§ **EXERCISE**: Your copy should match the records below exactly, except for the pictures.
::: INFORMATION PROVIDED :::
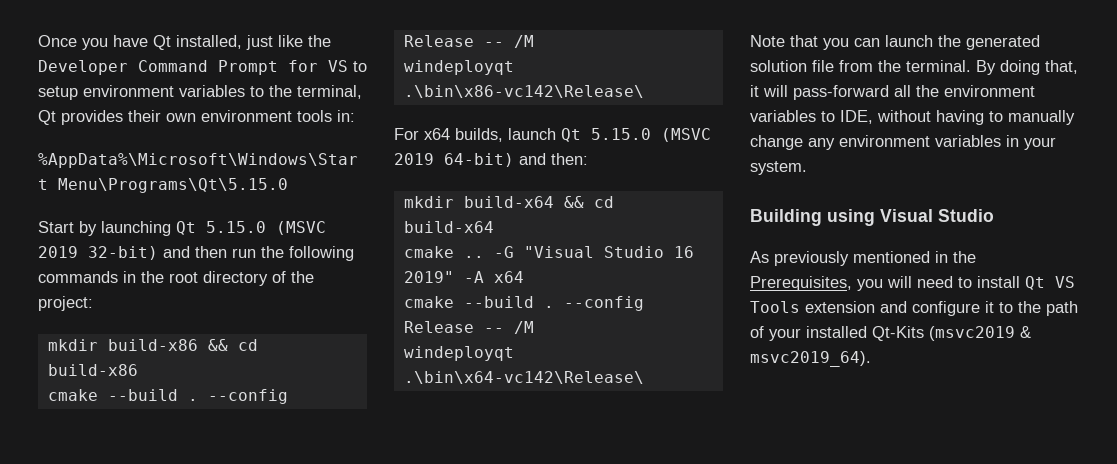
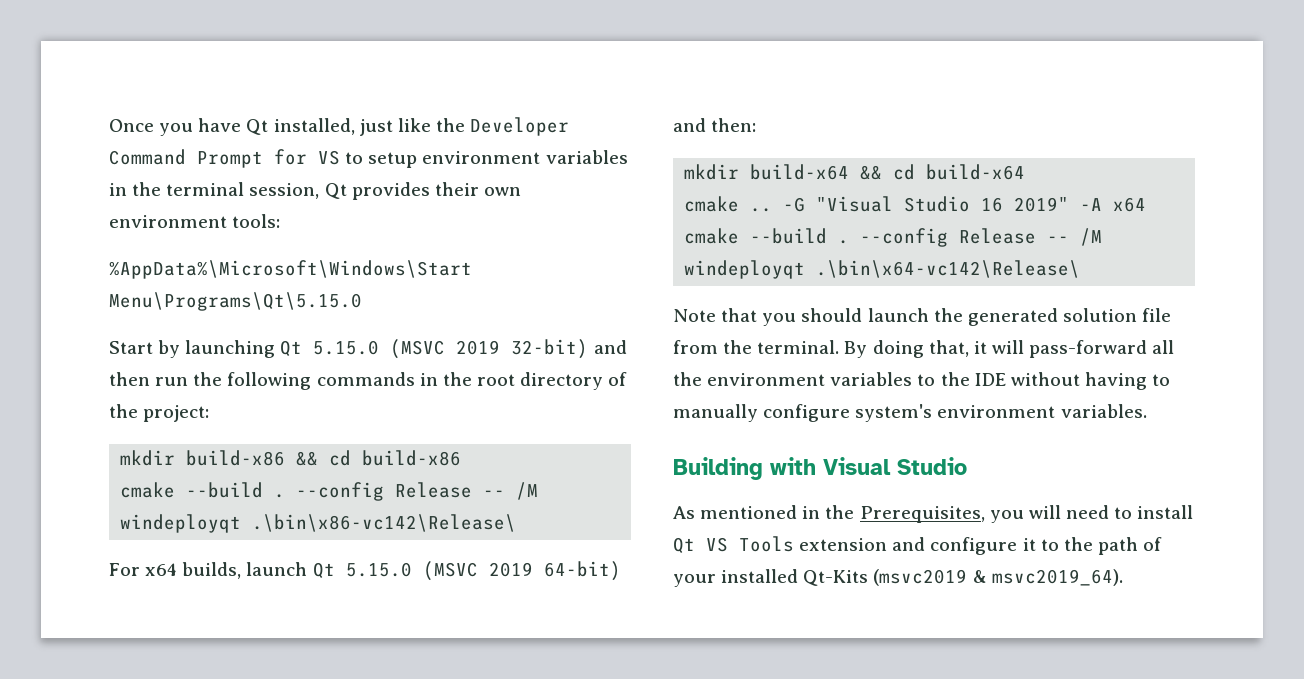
- Once you have Qt installed, just like the Developer Command Prompt for VS to setup environment variables to the terminal, Qt provides their own environment tools in:
+ Once you have Qt installed, just like the Developer Command Prompt for VS to setup environment variables in the terminal session, Qt provides their own environment tools:
- Note that you can launch the generated solution file from the terminal.
+ Note that you should launch the generated solution file from the terminal.
- By doing that, it will pass-forward all the environment variables to IDE, without having to manually change any environment variables in your system.
+ By doing that, it will pass-forward all the environment variables to the IDE without having to manually configure system's environment variables.
- Building using Visual Studio
+ Building with Visual Studio
- As previously mentioned in the Prerequisites, you will need to install Qt VS Tools extension and configure it to the path of your installed Qt-Kits (msvc2019 & msvc2019_64).
+ As mentioned in the Prerequisites, you will need to install Qt VS Tools extension and configure it to the path of your installed Qt-Kits (msvc2019 & msvc2019_64).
:::
§ **WRITTEN REPLY**:
- Once you have Qt installed, just like the Developer Command Prompt for VS to setup environment variables to the terminal, Qt provides their own environment tools in:
+ Once you have Qt installed, just like the Developer Command Prompt for VS to setup environment variables in the terminal session, Qt provides their own environment tools:
- Note that you can launch the generated solution file from the terminal.
+ Note that you should launch the generated solution file from the terminal.
- By doing that, it will pass-forward all the environment variables to IDE, without having to manually change any environment variables in your system.
+ By doing that, it will pass-forward all the environment variables to the IDE without having to manually configure system's environment variables.
- Building using Visual Studio
+ Building with Visual Studio
- As previously mentioned in the Prerequisites, you will need to install Qt VS Tools extension and configure it to the path of your installed Qt-Kits (msvc2019 & msvc2019_64).
+ As mentioned in the Prerequisites, you will need to install Qt VS Tools extension and configure it to the path of your installed Qt-Kits (msvc2019 & msvc2019_64).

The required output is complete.